• [Directions for this task] Set out exactly every line of the entries below, starting at the line that holds "THREE PIN TOP ANCHOR 16AMP | Discount" and stopping after the line that holds "WIRE SLEEVE 2.5MM | Rate: 102 -> 120".

━━━━

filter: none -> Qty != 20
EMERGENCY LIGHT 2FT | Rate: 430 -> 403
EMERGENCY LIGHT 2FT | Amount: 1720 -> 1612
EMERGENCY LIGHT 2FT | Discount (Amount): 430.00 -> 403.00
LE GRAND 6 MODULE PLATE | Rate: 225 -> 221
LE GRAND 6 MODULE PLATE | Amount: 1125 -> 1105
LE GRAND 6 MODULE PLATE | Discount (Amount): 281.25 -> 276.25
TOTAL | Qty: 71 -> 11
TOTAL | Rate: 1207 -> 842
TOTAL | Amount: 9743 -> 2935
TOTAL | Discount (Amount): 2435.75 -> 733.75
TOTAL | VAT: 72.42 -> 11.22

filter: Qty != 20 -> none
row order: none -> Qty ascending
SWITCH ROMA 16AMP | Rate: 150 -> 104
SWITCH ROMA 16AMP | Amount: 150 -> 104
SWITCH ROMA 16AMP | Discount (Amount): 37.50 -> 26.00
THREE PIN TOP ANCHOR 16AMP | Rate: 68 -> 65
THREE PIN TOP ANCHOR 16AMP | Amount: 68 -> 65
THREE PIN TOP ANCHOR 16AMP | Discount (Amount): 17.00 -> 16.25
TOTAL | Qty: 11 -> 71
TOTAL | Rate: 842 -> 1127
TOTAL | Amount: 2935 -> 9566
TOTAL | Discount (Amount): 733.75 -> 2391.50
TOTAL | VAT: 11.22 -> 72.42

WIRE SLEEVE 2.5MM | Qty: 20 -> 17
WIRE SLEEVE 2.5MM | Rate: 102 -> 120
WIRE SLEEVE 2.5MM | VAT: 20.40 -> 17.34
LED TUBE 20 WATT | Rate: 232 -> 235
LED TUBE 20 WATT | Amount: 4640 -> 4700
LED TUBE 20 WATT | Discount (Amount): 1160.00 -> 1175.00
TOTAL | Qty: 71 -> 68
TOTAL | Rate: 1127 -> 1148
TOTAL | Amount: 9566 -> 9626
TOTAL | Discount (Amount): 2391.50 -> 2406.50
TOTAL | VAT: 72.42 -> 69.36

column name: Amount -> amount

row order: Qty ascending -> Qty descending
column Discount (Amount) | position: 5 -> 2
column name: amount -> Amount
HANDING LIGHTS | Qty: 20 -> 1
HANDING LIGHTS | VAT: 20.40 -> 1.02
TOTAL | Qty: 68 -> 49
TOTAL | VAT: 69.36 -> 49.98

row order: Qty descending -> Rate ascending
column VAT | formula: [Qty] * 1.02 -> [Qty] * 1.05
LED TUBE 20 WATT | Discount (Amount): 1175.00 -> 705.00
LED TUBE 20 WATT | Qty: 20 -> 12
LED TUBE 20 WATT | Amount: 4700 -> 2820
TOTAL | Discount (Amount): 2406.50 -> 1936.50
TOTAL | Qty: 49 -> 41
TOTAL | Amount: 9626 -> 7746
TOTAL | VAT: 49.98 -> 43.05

━━━━

• [Reply]
THREE PIN TOP ANCHOR 16AMP | Discount (Amount): 17.00 -> 16.25
TOTAL | Qty: 11 -> 71
TOTAL | Rate: 842 -> 1127
TOTAL | Amount: 2935 -> 9566
TOTAL | Discount (Amount): 733.75 -> 2391.50
TOTAL | VAT: 11.22 -> 72.42

WIRE SLEEVE 2.5MM | Qty: 20 -> 17
WIRE SLEEVE 2.5MM | Rate: 102 -> 120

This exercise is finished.